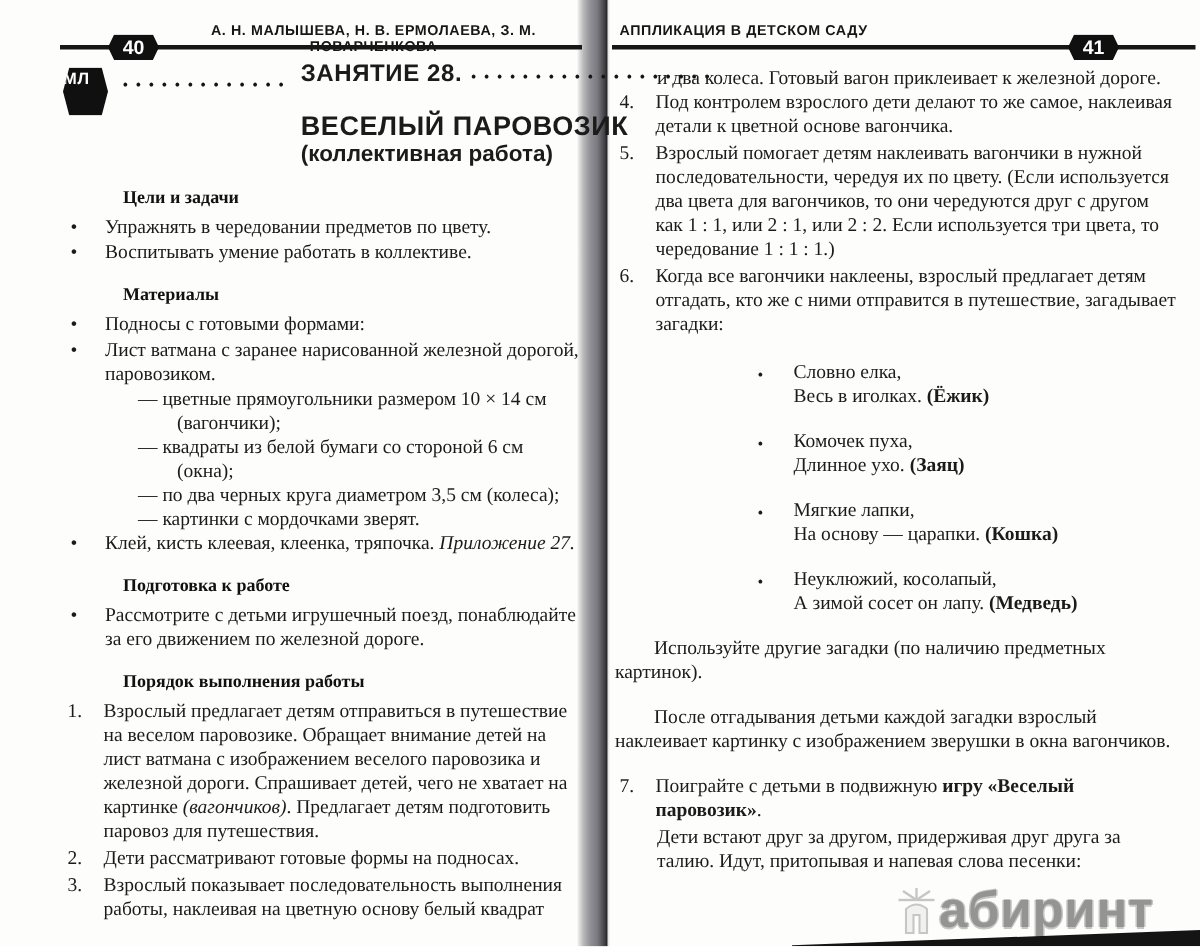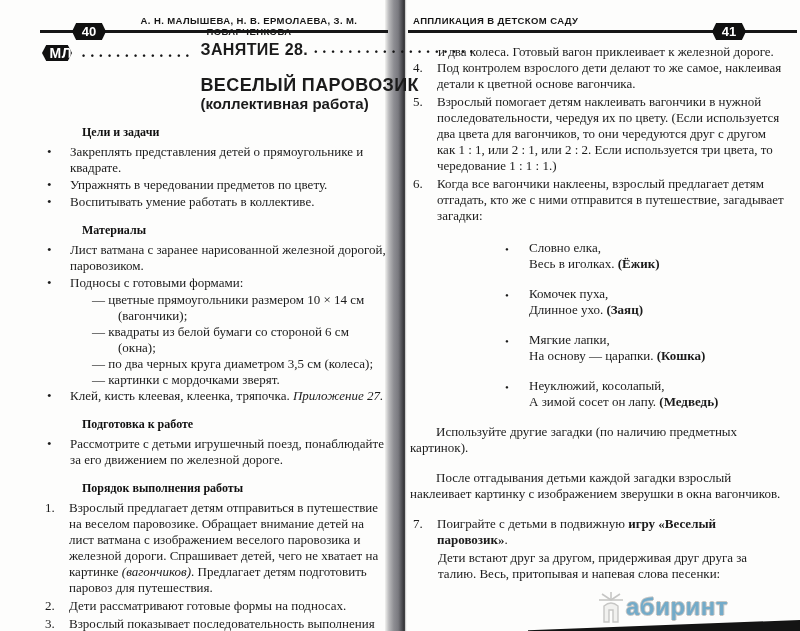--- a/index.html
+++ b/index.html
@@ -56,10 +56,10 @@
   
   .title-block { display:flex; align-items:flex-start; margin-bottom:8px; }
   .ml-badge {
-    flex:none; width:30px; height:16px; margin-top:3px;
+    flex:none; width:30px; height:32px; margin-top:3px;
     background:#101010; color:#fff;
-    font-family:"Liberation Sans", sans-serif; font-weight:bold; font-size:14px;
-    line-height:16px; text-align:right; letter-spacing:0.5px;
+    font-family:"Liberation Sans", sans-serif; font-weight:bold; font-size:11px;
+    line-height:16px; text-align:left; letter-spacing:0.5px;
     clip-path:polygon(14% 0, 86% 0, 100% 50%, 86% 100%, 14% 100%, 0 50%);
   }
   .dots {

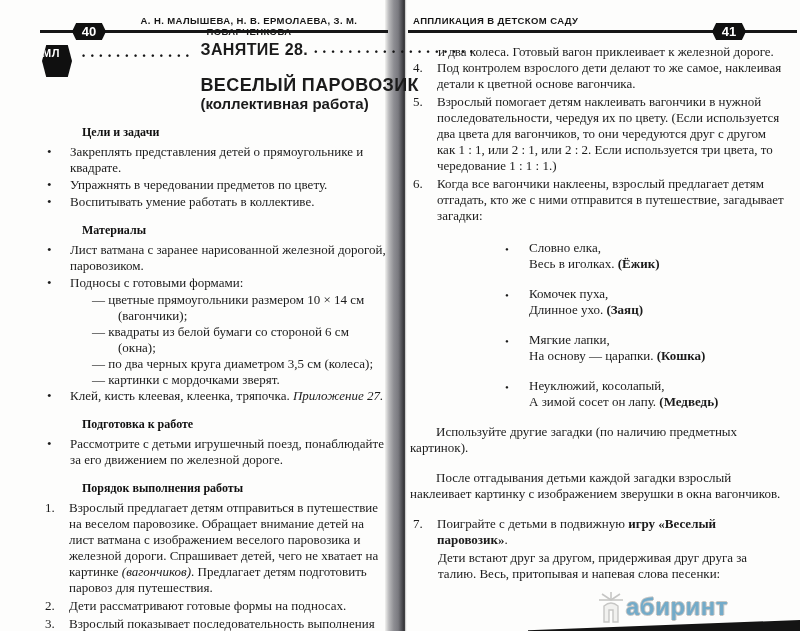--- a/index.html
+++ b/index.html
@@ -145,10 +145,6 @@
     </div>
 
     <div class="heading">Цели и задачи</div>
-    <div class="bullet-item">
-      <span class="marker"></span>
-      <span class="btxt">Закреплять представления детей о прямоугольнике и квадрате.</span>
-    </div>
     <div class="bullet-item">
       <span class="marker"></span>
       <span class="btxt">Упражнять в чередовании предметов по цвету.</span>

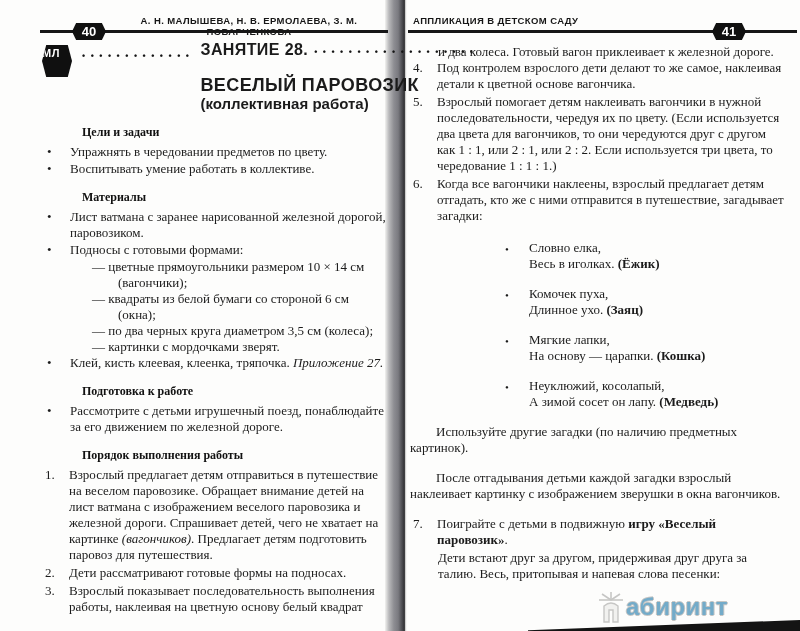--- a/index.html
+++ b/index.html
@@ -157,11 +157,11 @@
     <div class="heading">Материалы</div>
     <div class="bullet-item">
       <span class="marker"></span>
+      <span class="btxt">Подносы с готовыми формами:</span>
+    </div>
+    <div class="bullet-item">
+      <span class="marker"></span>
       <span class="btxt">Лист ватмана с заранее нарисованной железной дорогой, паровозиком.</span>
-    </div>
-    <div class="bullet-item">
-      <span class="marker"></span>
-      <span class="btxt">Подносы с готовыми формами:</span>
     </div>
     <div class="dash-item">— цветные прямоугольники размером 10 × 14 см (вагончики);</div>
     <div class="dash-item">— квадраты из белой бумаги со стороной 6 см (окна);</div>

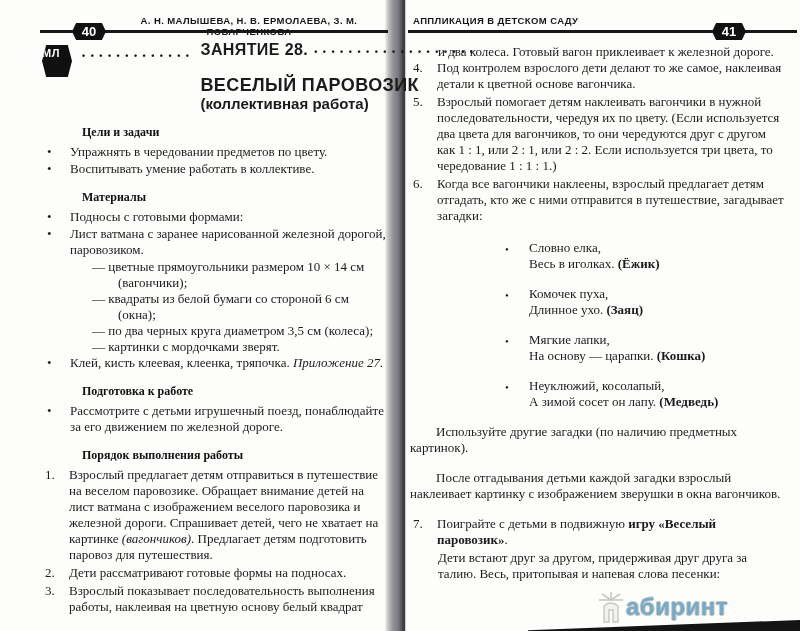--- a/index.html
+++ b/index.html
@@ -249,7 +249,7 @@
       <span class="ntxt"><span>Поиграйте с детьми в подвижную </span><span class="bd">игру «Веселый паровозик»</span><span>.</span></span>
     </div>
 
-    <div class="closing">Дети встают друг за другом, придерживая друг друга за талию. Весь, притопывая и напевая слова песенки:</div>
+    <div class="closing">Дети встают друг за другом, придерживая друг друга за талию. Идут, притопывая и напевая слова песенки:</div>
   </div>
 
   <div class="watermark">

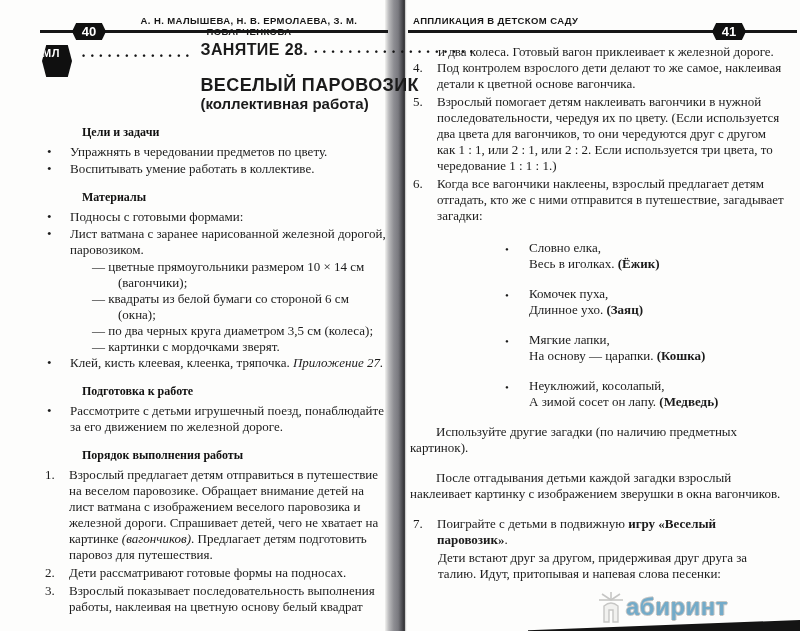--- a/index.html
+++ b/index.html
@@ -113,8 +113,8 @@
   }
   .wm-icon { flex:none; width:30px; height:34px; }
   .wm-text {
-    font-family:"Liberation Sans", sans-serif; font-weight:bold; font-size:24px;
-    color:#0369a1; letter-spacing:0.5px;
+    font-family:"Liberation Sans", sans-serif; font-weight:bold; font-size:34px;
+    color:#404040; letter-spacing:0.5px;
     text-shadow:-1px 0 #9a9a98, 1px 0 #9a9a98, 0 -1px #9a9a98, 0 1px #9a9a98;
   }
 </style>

==

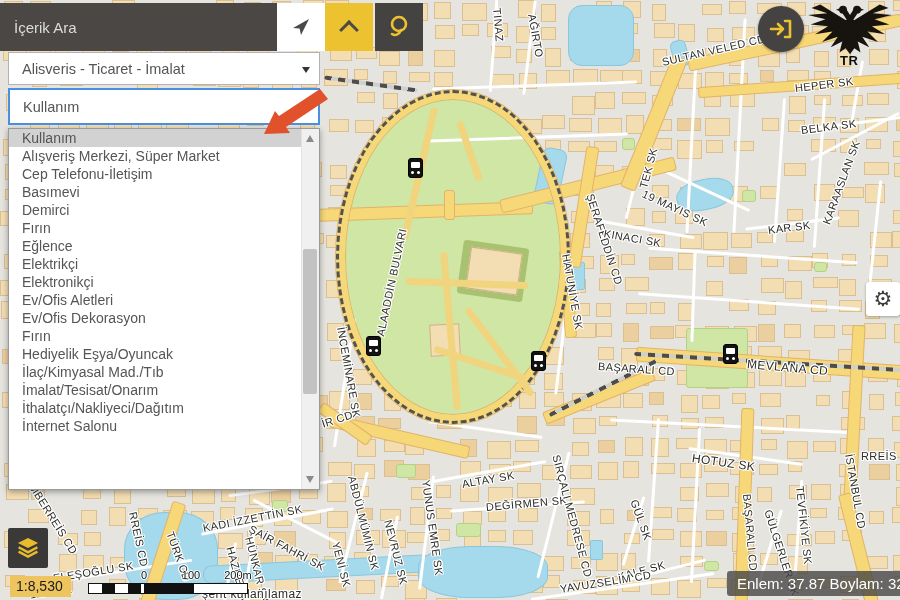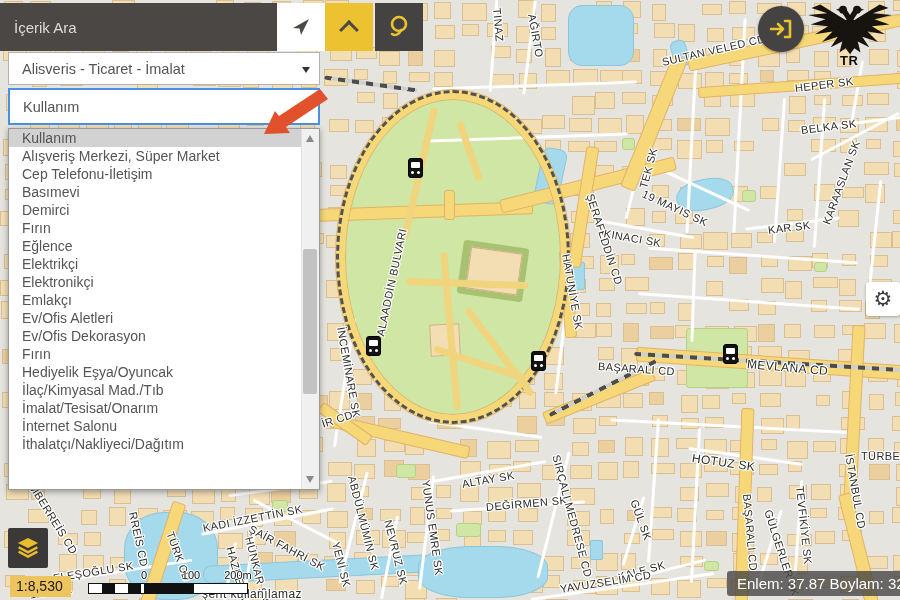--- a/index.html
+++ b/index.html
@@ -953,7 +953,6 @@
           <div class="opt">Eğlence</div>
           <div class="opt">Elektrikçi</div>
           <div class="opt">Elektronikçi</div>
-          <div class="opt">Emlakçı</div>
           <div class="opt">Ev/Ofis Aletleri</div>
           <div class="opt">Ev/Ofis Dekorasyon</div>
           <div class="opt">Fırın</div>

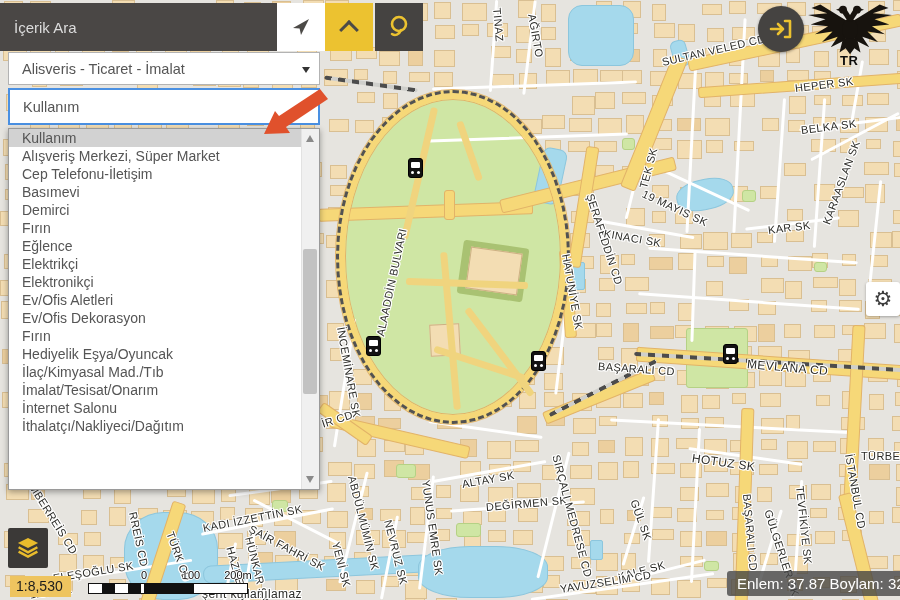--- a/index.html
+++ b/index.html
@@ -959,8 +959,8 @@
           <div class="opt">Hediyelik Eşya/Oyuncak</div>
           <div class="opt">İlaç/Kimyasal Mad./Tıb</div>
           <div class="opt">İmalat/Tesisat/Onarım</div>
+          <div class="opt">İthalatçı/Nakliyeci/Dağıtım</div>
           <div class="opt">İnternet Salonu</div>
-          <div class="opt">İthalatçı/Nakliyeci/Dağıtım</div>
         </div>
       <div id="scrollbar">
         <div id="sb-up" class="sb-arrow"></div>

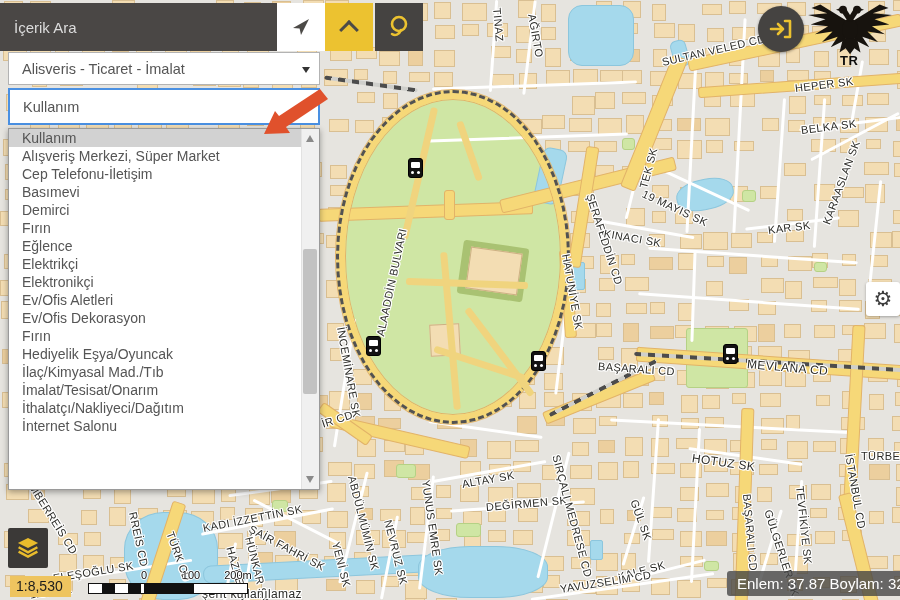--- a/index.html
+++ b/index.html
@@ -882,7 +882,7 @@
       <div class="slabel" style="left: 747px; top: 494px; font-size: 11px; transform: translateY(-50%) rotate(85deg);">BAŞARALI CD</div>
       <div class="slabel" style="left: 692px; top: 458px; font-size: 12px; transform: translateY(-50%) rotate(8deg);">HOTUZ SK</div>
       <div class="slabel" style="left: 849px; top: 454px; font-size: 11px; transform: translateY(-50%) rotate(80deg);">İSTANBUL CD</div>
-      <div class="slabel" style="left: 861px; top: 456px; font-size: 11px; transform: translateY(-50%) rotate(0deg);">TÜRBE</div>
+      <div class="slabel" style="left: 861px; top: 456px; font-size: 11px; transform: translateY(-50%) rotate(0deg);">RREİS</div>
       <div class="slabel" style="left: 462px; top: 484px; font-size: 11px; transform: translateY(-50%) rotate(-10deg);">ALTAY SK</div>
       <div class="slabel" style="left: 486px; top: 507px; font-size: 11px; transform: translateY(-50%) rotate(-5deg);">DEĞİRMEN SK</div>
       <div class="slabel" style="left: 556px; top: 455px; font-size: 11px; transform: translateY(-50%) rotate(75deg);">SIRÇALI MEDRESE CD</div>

Exercise directions: Report each line in the data that holds the word "другом".

Written solution:
-    <div class="closing">Дети встают друг за другом, придерживая друг друга за талию. Весь, притопывая и напевая слова песенки:</div>
+    <div class="closing">Дети встают друг за другом, придерживая друг друга за талию. Идут, притопывая и напевая слова песенки:</div>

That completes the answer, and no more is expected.